She's seven years old when she warns Papa that he shouldn't leave the pasture gates tied together with the twine he'd been using for years. "Nonsense," He scoffed at her and kept on going through the day.

The cows escape in the middle of the night and she sits in her window, watching her father chase them down. She doesn't smile.

Mary Alice is twelve when she lets Robert from down the street hold her hand and kiss her cheek on the way to Sunday School. She just clicks her tongue and told him she knew it would happen. He snorts and kicks dirt on her shoes before running off.

She begs Cynthia, at eighteen to not let them take her. She knows it's coming soon, she knows. Mama stopped talking to her, Daddy coughed politely when she was in the room, she knows. She knows.

Her fingers are tight in Cynthia's nightgown, her hair long and curling at the ends, falling into her face as she whispers between clenched teeth: "You can't let them take me, Cynthia. You can't." She sobs, she begs, she's so terrified. She's only heard horror stories of the asylum, and she doesn't know what she's done to deserve to go there.

Her visions are a gift, she thought. Now she realizes they're a curse.

Three days after her nineteenth birthday she stops begging. She stops speaking. She pins her hair up and dresses in a very nice dress and she calmly tells her mother that she will never forgive her for this, and when the men come to take her, she walks to their car and gets in.
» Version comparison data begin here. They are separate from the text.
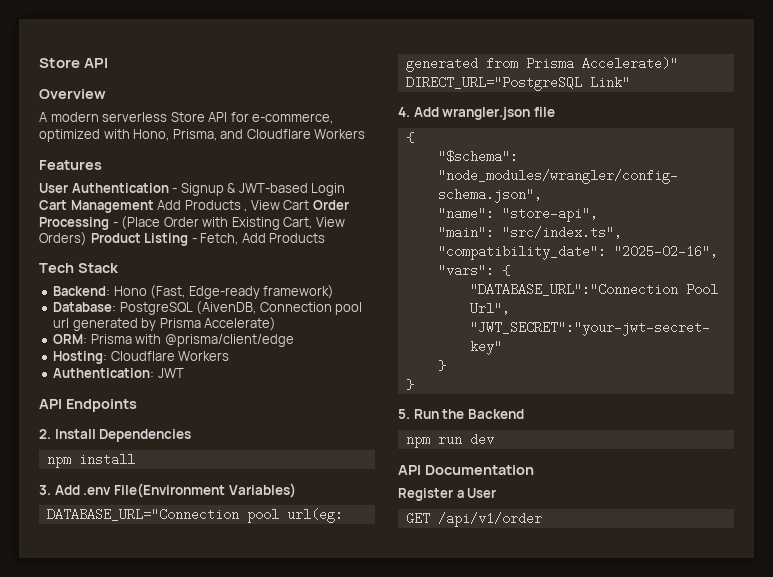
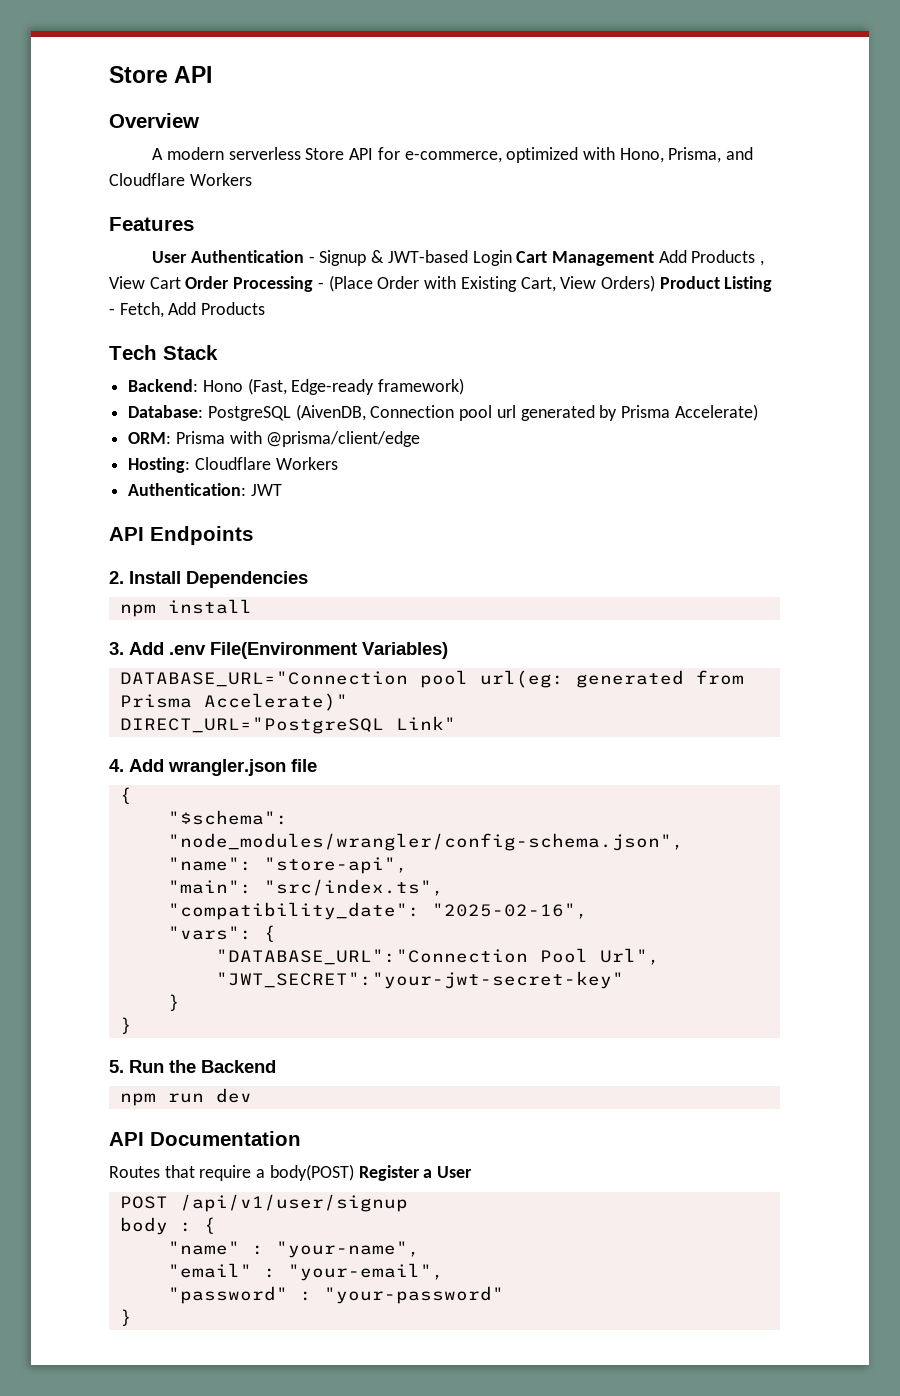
- Register a User
- GET /api/v1/order
+ Routes that require a body(POST) Register a User
+ POST /api/v1/user/signup
+ body : {
+ "name" : "your-name",
+ "email" : "your-email",
+ "password" : "your-password"
+ }

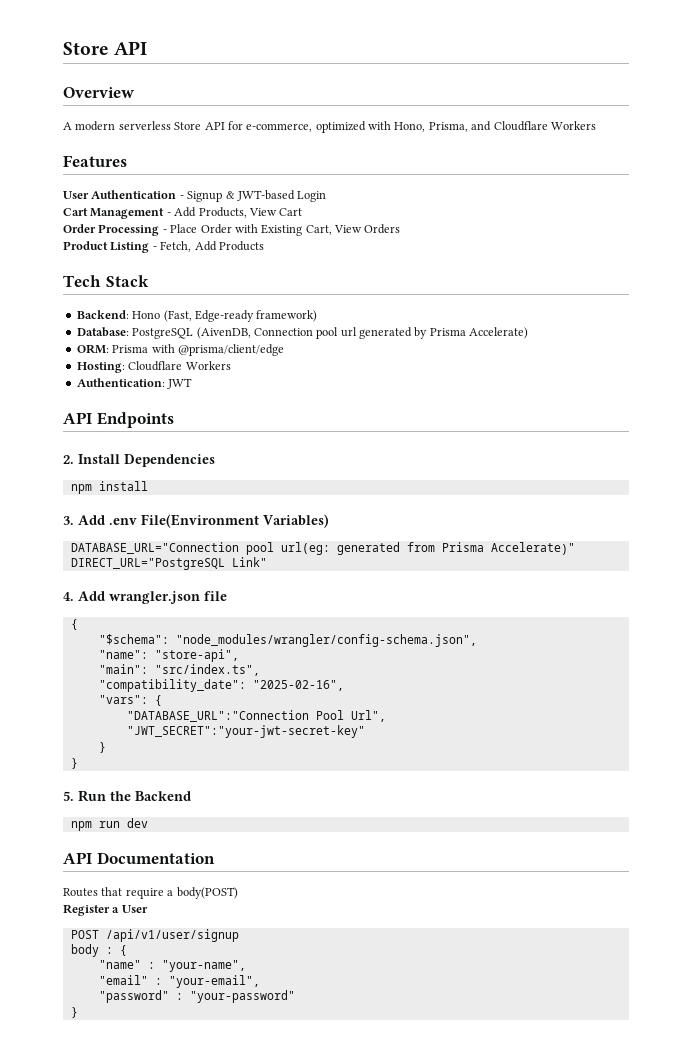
- User Authentication - Signup & JWT-based Login Cart Management Add Products , View Cart Order Processing - (Place Order with Existing Cart, View Orders) Product Listing - Fetch, Add Products
+ User Authentication - Signup & JWT-based Login
+ Cart Management - Add Products, View Cart
+ Order Processing - Place Order with Existing Cart, View Orders
+ Product Listing - Fetch, Add Products
- Routes that require a body(POST) Register a User
+ Routes that require a body(POST)
+ Register a User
They cut her hair. She's ready for it. She makes small talk with the woman cutting it, asking her if she looks anything like the famous movie stars do, the ones who are making this style fashionable. They take her dress. She's ready for it. She makes a joke about the stockings they give her.

She stares out the tiny window she has and does not cry on the first night. Or the second.

The third night, she loses herself completely and can't stop crying, her pillow wet and her throat raw as she screams.

She goes silent again after that. Shock therapy rids her of her voice for days, her throat dry and scratchy. Idly her fingers touch the marks on her temples.

Mary Alice sits on her bed and watches the older man that comes to talk to her. He's kind and she likes his sharp-toothed smile. She vaguely tries to tell him this. He asks her about her visions.

She can't remember what she sees anymore.

The older man comes into her room one night, frantic, whispering that he's found them and he'll kill her, his poor child. Poor Mary Alice. He takes her away, tries to keep her safe, finally knowing what he has to do. She's so far gone when he bites her, she doesn't even feel it. She plummets into darkness.

She burns. She screams.

She feels like she's on fire.

She never predicted this.


She wakes up alone, her throat dry and burning.

Alice remembers nothing of being human, as she runs her tongue over her sharp teeth and catches glimpse of her bright red eyes.

Alice remembers nothing.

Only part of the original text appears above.